I feel like the mark of a good year of Wilderness Camp is one in which the students say that they would consider hiking again (even if only a day-hike) and also in which they hesitate to part ways from their teammates.  Such was the case this year: our team’s final debrief felt as though each student was trying to cling to those last few moments, talking through as many of the team jokes, challenges and memories as they could before we said our final prayer, took our final picture and went our separate ways.  I want to learn how to be more intentional in facilitating this--I think I have the ability to unite and rally people; to give authentic opportunities for team-building and bonding--but it’s not a process I’ve ever really reflected on or broken down.  This is something I’ll be thinking and praying about over the next year, because if each team could part on the note that Team Platypus did, life would be good, and I’d love to develop the ability to facilitate this more purposefully.  

Highlights from the trip:
This post is rather haphazard compared to the three-part saga I wrote on the experience last year, and this is because I feel like it would be redundant to do a blow-by-blow of the entire hike.  In a nutshell: 

-No wrong turns this year!
-The best quote of the whole trip was one girl asking a guy in the group if he planned to take his future family hiking.  When he said yes, she replied that God had just told her that he was not “the one”.  
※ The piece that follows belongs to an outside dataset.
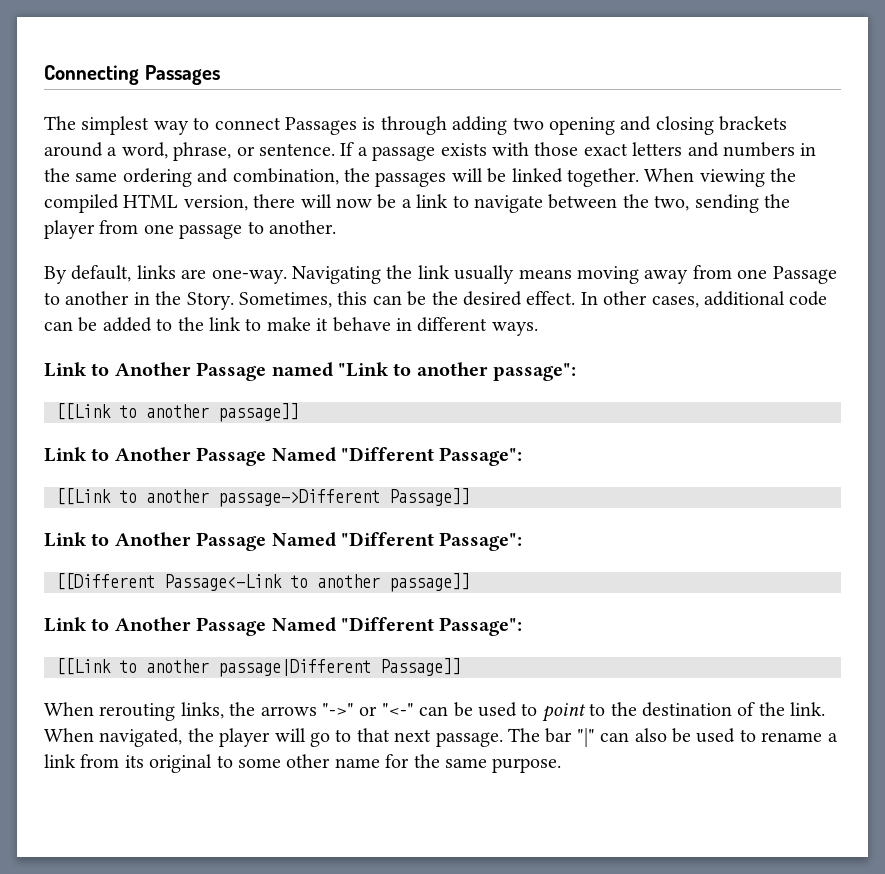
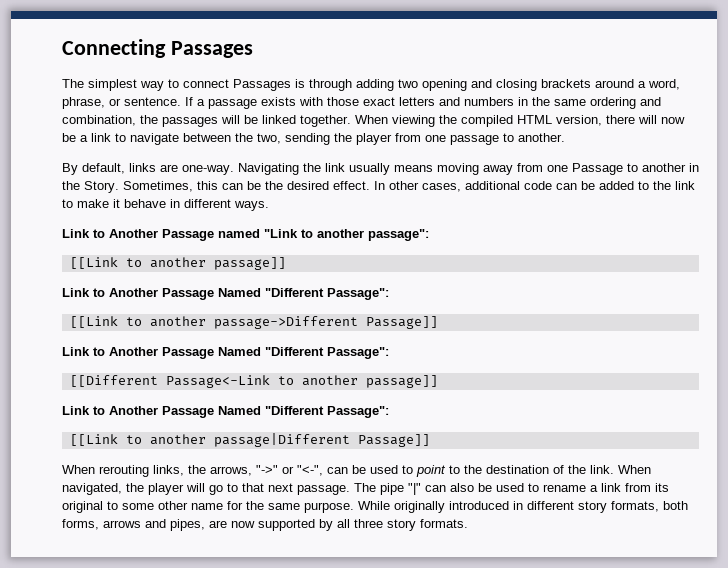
- When rerouting links, the arrows "->" or "<-" can be used to point to the destination of the link.
+ When rerouting links, the arrows, "->" or "<-", can be used to point to the destination of the link.
- The bar "|" can also be used to rename a link from its original to some other name for the same purpose.
+ The pipe "|" can also be used to rename a link from its original to some other name for the same purpose.
+ While originally introduced in different story formats, both forms, arrows and pipes, are now supported by all three story formats.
-The waterfall on the first day was beautiful (especially one point where the sun was shining through the trees in such a way that it looked like strands of heaven had fixed themselves to the rocks and trees around us).  
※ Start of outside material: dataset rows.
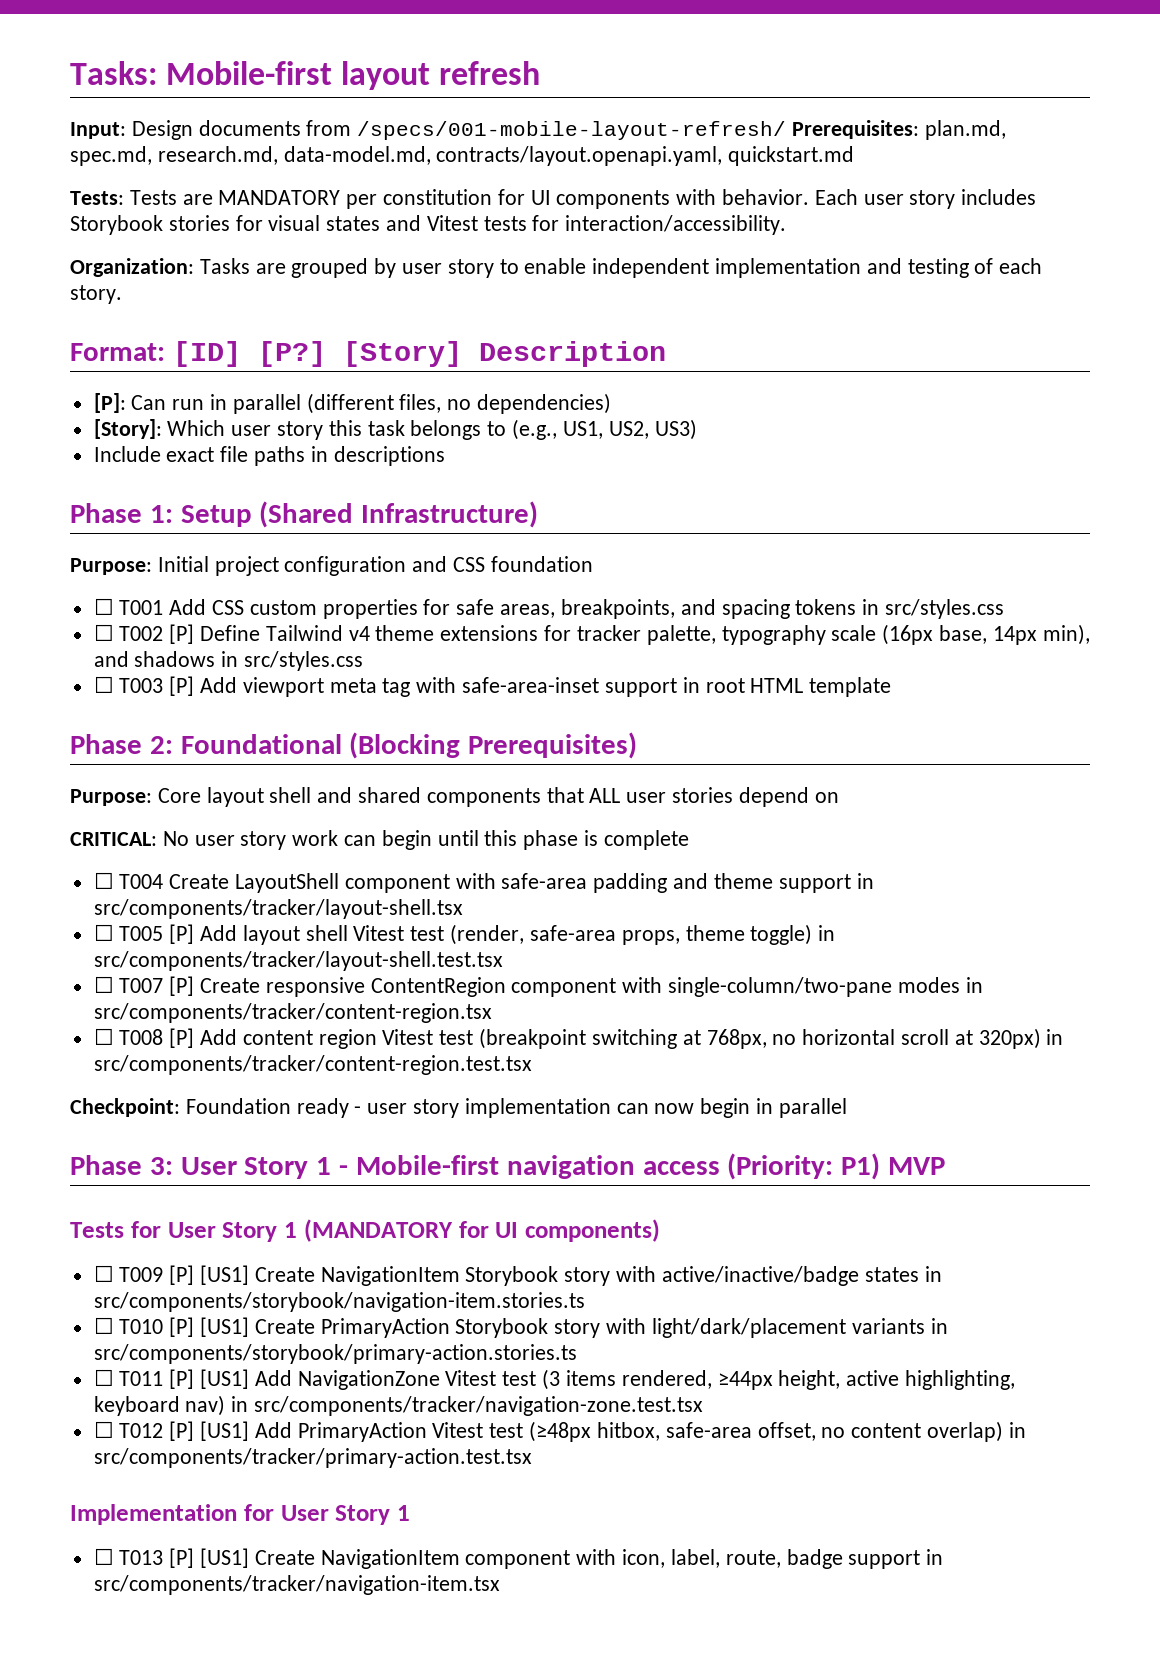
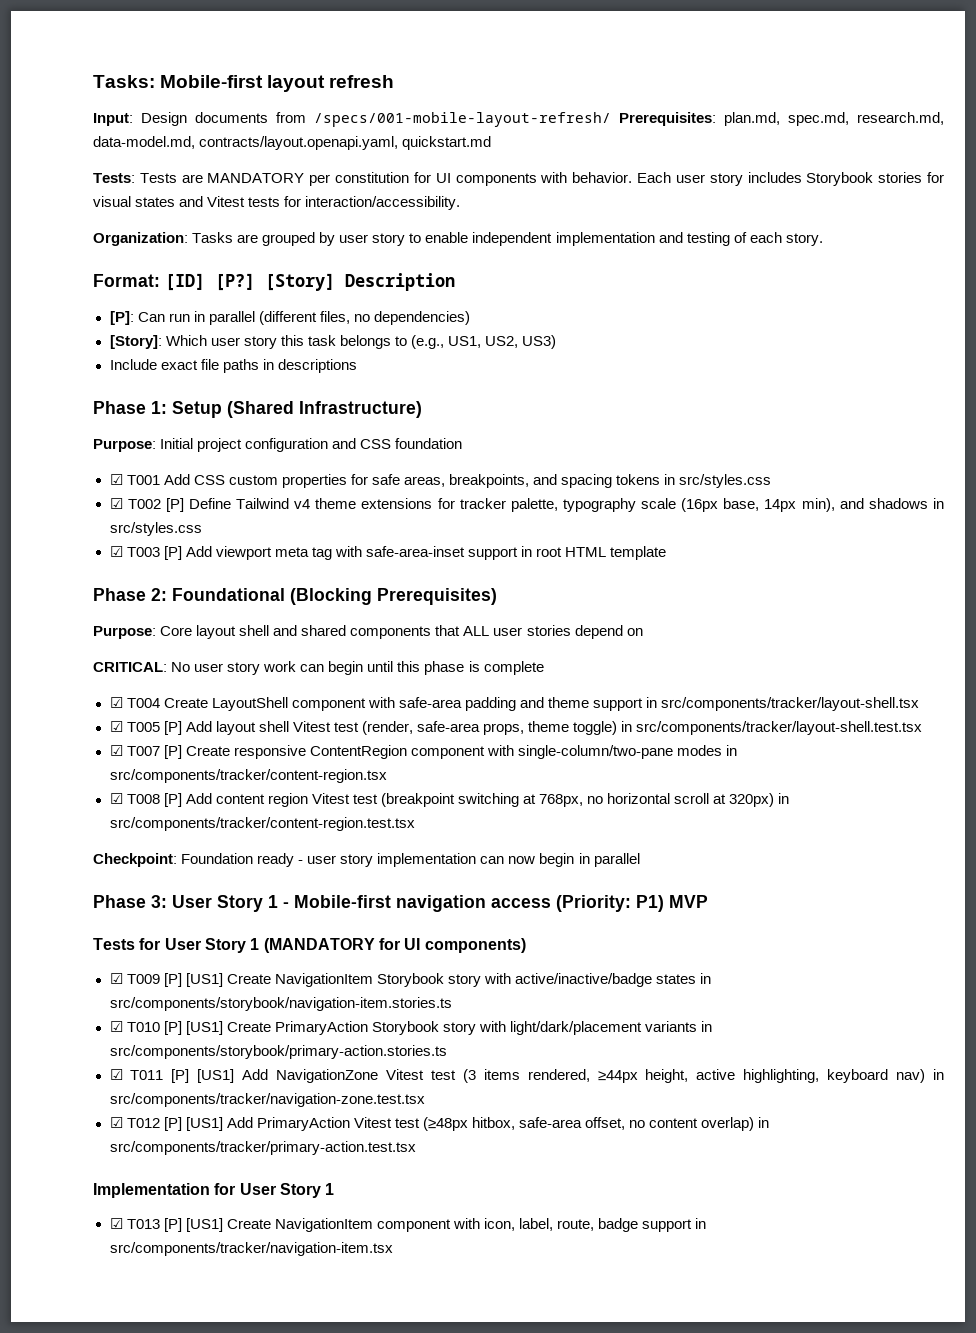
- ☐ T001 Add CSS custom properties for safe areas, breakpoints, and spacing tokens in src/styles.css
+ ☑ T001 Add CSS custom properties for safe areas, breakpoints, and spacing tokens in src/styles.css
- ☐ T002 [P] Define Tailwind v4 theme extensions for tracker palette, typography scale (16px base, 14px min), and shadows in src/styles.css
+ ☑ T002 [P] Define Tailwind v4 theme extensions for tracker palette, typography scale (16px base, 14px min), and shadows in src/styles.css
- ☐ T003 [P] Add viewport meta tag with safe-area-inset support in root HTML template
+ ☑ T003 [P] Add viewport meta tag with safe-area-inset support in root HTML template
- ☐ T004 Create LayoutShell component with safe-area padding and theme support in src/components/tracker/layout-shell.tsx
+ ☑ T004 Create LayoutShell component with safe-area padding and theme support in src/components/tracker/layout-shell.tsx
- ☐ T005 [P] Add layout shell Vitest test (render, safe-area props, theme toggle) in src/components/tracker/layout-shell.test.tsx
+ ☑ T005 [P] Add layout shell Vitest test (render, safe-area props, theme toggle) in src/components/tracker/layout-shell.test.tsx
- ☐ T007 [P] Create responsive ContentRegion component with single-column/two-pane modes in src/components/tracker/content-region.tsx
+ ☑ T007 [P] Create responsive ContentRegion component with single-column/two-pane modes in src/components/tracker/content-region.tsx
- ☐ T008 [P] Add content region Vitest test (breakpoint switching at 768px, no horizontal scroll at 320px) in src/components/tracker/content-region.test.tsx
+ ☑ T008 [P] Add content region Vitest test (breakpoint switching at 768px, no horizontal scroll at 320px) in src/components/tracker/content-region.test.tsx
- ☐ T009 [P] [US1] Create NavigationItem Storybook story with active/inactive/badge states in src/components/storybook/navigation-item.stories.ts
+ ☑ T009 [P] [US1] Create NavigationItem Storybook story with active/inactive/badge states in src/components/storybook/navigation-item.stories.ts
- ☐ T010 [P] [US1] Create PrimaryAction Storybook story with light/dark/placement variants in src/components/storybook/primary-action.stories.ts
+ ☑ T010 [P] [US1] Create PrimaryAction Storybook story with light/dark/placement variants in src/components/storybook/primary-action.stories.ts
- ☐ T011 [P] [US1] Add NavigationZone Vitest test (3 items rendered, ≥44px height, active highlighting, keyboard nav) in src/components/tracker/navigation-zone.test.tsx
+ ☑ T011 [P] [US1] Add NavigationZone Vitest test (3 items rendered, ≥44px height, active highlighting, keyboard nav) in src/components/tracker/navigation-zone.test.tsx
- ☐ T012 [P] [US1] Add PrimaryAction Vitest test (≥48px hitbox, safe-area offset, no content overlap) in src/components/tracker/primary-action.test.tsx
+ ☑ T012 [P] [US1] Add PrimaryAction Vitest test (≥48px hitbox, safe-area offset, no content overlap) in src/components/tracker/primary-action.test.tsx
- ☐ T013 [P] [US1] Create NavigationItem component with icon, label, route, badge support in src/components/tracker/navigation-item.tsx
+ ☑ T013 [P] [US1] Create NavigationItem component with icon, label, route, badge support in src/components/tracker/navigation-item.tsx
-The waterfall felt steeper this year for some reason.  
-Day 2 felt way shorter than it did last year.  No rain makes hiking feel faster.
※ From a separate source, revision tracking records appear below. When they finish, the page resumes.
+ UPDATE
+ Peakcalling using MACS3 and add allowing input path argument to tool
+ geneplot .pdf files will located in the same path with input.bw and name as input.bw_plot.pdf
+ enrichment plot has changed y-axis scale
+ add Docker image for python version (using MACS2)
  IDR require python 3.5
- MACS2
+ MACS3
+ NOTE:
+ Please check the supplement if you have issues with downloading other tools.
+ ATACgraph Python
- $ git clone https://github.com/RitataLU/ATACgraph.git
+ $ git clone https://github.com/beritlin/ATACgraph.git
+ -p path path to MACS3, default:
-Another thing that makes hiking feel faster: a talkative team!  There was a constant stream of jokes, riddles, singing and general conversation that made the days fly by.
-I was not expecting that typhoon on night 2--it was not on any of the weather forecasts I’d been checking as of Tuesday morning.  Likewise, it was supposed to rain all night on our final night and instead we had clear skies and stars: weather in Tokyo can change in an instant.  
-Rain aside, the weather on the mountains was mild at the worst.  In fact, it was unseasonably hot most of the time. 
-We saw a mountain goat!
-Singing praise songs and hymns around the fire on top of 日の出山 on the 3rd night was one of the best experiences in my life.  
-Aside from one moment in the night when I woke up with ants crawling all over my face, sleeping outside under the stars (and with a view of the Tokyo city lights just in front of me) on the 3rd night was another highlight of my life.  
-It was a good year.  Can’t wait to go again!